Migrantes Verona: festa dei popoli in diretta facebook

19 Maggio 2020 - Verona – Era prevista per il 24 maggio prossimo la Festa dei Popoli promossa dall’Ufficio Migrantes della diocesi di Verona. “Purtroppo, come sapete, non si potrà realizzare”, dice il direttore dell’Ufficio Migrantes, don Giuseppe Mirandola. Ma l’ufficio ha pensato ugualmente di essere presente organizzando due momenti per “ricordare e in qualche modo vivere anche quest'anno la Festa”. Sono previste due dirette via Facebook, il 24 maggio, dal prato di Villa Buri: alle ore 10.00 celebrazione della Messa presieduta da don Giuseppe Mirandola con alcuni cappellani delle comunità cattoliche di immigrati e alle 15.30 un  momento di festa con testimonianze in diretta intervallate dal contributo di alcuni Musicisti e dalla messa in onda di videomessaggi assieme a video e foto delle passate edizioni della Festa. Lo slogan è “Tutti uguali, tutti diversi”.

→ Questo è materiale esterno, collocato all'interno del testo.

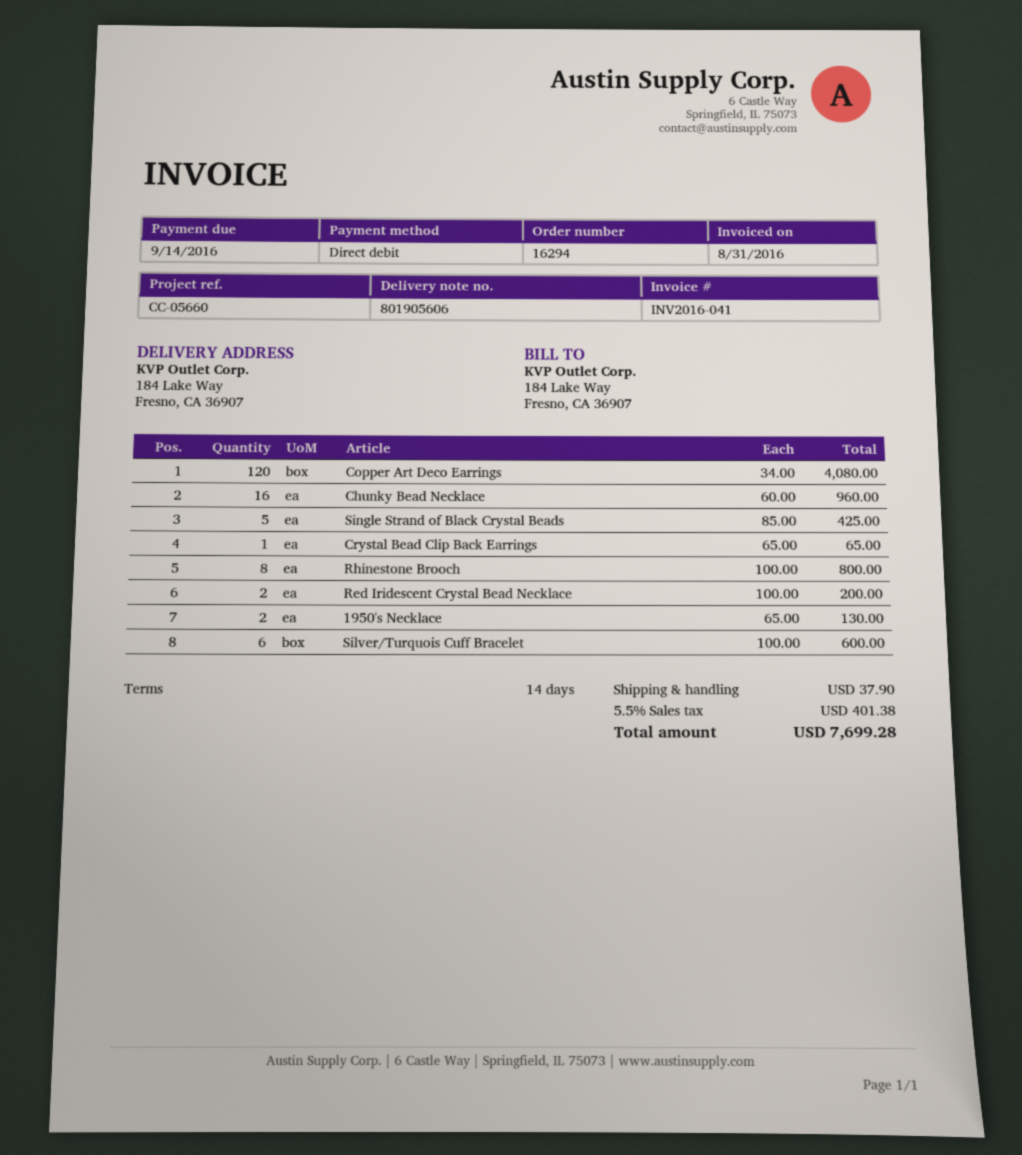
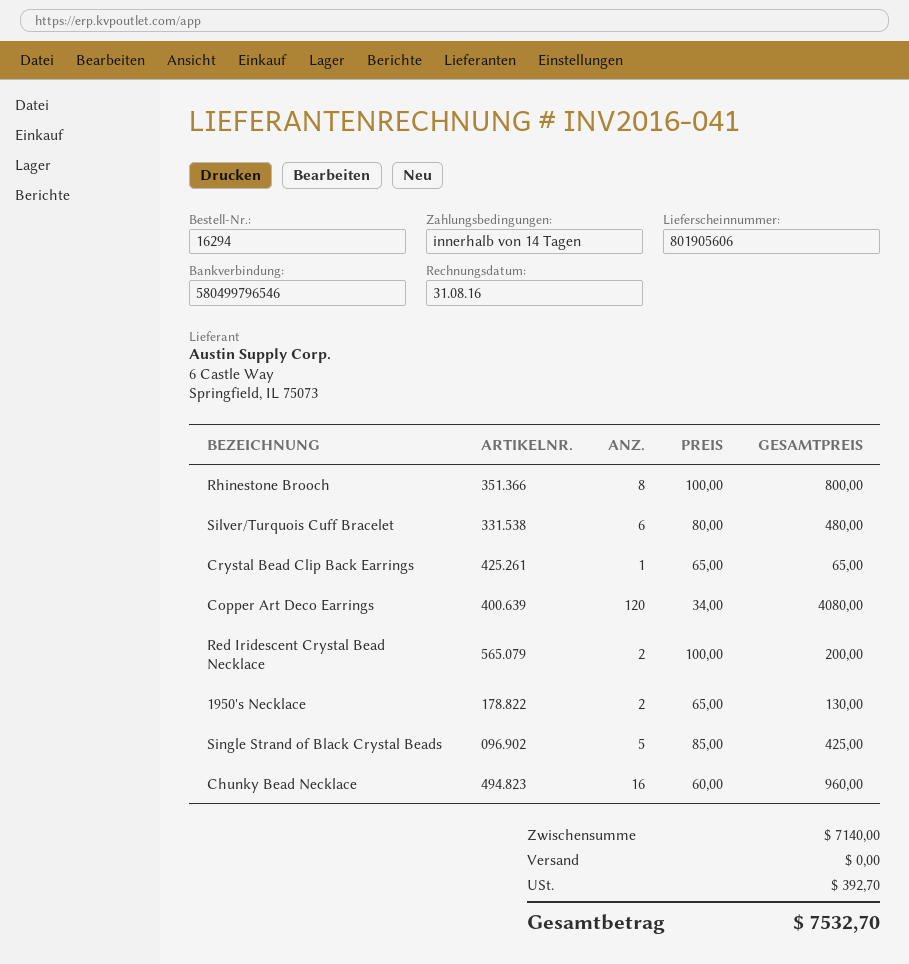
Silver/Turquois Cuff Bracelet: 6 x 100.00 = 600.00 -> 6 x 80.00 = 480.00
shipping: 37.90 -> 0.00
tax: 401.38 -> 392.70
total: 7699.28 -> 7532.70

Migrantes Toscana: la situazione in questo tempo di pandemia

18 Maggio 2020 - Firenze – Con i decreti del governo e in attesa dell’evolversi della situazione alcuni migranti presenti in Toscana hanno ripreso le attività lavorative, in modo particolare le badanti. Prevale un senso di paura e attenzione a non esporsi. Molti preferiscono rimanere in casa e aspettare eventuali chiamate di servizio. La possibilità di celebrare la Santa Messa ha permesso alle comunità di organizzare e preparare i luoghi per la prossima celebrazione della Pentecoste. Le comunità non prevedono celebrazioni liturgiche nelle prossime settimane e invitano i loro fedeli a partecipare alle celebrazioni nella parrocchia più vicina, spiega il delegato regionale Migrantes della Toscana, p. Alessandro Bedin che in questi giorni ha avuto, in video conferenza, alcuni incontri con i direttori Migrantes della regione e con i rappresentanti delle varie comunità etniche. Le piattaforme web sono diventate in questo periodo “il mezzo più importante per le comunità di vedersi, condividere le esperienze, organizzare momenti di riflessione e preghiera”. In tutte “c’è un senso di solidarietà e vicinanza reciproca”. In questo periodo molte famiglie hanno beneficiato degli aiuti e della vicinanza a situazioni di disagio, grazie alle Caritas parrocchiali. Molte famiglie, a causa della situazione irregolare in cui si trovano, “non hanno potuto ricevere gli aiuti dal Comune perché non residenti o non in regola con i documenti” Le Caritas parrocchiali hanno sopperito al disagio di queste famiglie”. Nei variincontri tutti hanno espresso un “grazie sincero a tutti i volontari e alla buona collaborazione tra gli uffici Caritas e Migrantes”. La comunità Ucraina in Toscana vive con preoccupazione questa pandemia perché le famiglie sono in contatto con i loro congiunti in Ucraina dove la realtà è “complessa, il governo non da informazioni precise sulla epidemia. A questo si aggiunge la crisi economica e la mancanza di lavoro”. Viene sottolineata – spiega ancora p. Bedin - con la possibilità di celebrare l’Eucaristia con la gente, la necessità “di riscoprire il senso della comunità, dell’incontro e di leggere con fede questo momento particolare. Il rischio è che tutto ritorni come prima quando di fatto la realtà è cambiata”. La Migrantes Toscana evidenzia anche che famiglie dello spettacolo viaggiante presenti a Borgo S. Lorenzo ringraziano la Fondazione Migrantes per gli aiuti ricevuti in queste settimana difficili.  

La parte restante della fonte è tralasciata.